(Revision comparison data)
┌──

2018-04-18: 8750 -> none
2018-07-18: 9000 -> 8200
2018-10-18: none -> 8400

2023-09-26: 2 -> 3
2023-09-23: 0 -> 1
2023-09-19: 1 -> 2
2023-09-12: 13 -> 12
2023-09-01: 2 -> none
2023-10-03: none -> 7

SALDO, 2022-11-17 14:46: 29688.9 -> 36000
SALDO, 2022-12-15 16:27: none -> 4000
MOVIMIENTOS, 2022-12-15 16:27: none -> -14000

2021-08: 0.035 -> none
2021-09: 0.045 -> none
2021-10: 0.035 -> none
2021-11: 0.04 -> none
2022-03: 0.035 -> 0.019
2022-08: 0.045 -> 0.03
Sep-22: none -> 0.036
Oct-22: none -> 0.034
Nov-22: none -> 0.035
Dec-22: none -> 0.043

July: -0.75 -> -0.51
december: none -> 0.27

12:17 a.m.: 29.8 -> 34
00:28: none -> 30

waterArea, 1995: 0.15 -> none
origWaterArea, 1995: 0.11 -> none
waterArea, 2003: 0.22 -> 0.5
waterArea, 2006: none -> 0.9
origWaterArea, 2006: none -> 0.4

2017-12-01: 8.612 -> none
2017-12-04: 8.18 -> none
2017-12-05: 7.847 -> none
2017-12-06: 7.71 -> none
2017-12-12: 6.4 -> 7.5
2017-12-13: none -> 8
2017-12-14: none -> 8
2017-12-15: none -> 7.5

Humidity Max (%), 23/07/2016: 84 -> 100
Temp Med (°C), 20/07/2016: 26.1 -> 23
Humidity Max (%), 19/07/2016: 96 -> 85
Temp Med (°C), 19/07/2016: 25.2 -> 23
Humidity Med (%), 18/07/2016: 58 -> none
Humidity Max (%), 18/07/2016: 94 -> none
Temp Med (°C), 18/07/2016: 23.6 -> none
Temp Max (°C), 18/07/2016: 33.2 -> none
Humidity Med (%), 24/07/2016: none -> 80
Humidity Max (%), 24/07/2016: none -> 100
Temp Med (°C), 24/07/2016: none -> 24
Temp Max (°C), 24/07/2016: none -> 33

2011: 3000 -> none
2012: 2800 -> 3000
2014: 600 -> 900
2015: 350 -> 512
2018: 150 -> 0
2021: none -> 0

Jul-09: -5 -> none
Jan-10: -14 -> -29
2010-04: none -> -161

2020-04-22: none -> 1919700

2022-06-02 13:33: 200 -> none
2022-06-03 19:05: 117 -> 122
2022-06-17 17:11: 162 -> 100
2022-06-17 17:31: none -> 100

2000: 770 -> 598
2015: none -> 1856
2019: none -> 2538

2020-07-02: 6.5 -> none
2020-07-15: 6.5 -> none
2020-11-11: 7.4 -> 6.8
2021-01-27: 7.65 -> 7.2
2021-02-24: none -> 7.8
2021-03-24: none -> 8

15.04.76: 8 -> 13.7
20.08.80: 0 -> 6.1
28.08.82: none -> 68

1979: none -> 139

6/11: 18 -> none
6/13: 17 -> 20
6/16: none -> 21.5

└──

Your objective → Emit only the final stretch of the records: the line containing "2011: 3000 -> none" through the end, each line exactly as it stands.

Response area →
2011: 3000 -> none
2012: 2800 -> 3000
2014: 600 -> 900
2015: 350 -> 512
2018: 150 -> 0
2021: none -> 0

Jul-09: -5 -> none
Jan-10: -14 -> -29
2010-04: none -> -161

2020-04-22: none -> 1919700

2022-06-02 13:33: 200 -> none
2022-06-03 19:05: 117 -> 122
2022-06-17 17:11: 162 -> 100
2022-06-17 17:31: none -> 100

2000: 770 -> 598
2015: none -> 1856
2019: none -> 2538

2020-07-02: 6.5 -> none
2020-07-15: 6.5 -> none
2020-11-11: 7.4 -> 6.8
2021-01-27: 7.65 -> 7.2
2021-02-24: none -> 7.8
2021-03-24: none -> 8

15.04.76: 8 -> 13.7
20.08.80: 0 -> 6.1
28.08.82: none -> 68

1979: none -> 139

6/11: 18 -> none
6/13: 17 -> 20
6/16: none -> 21.5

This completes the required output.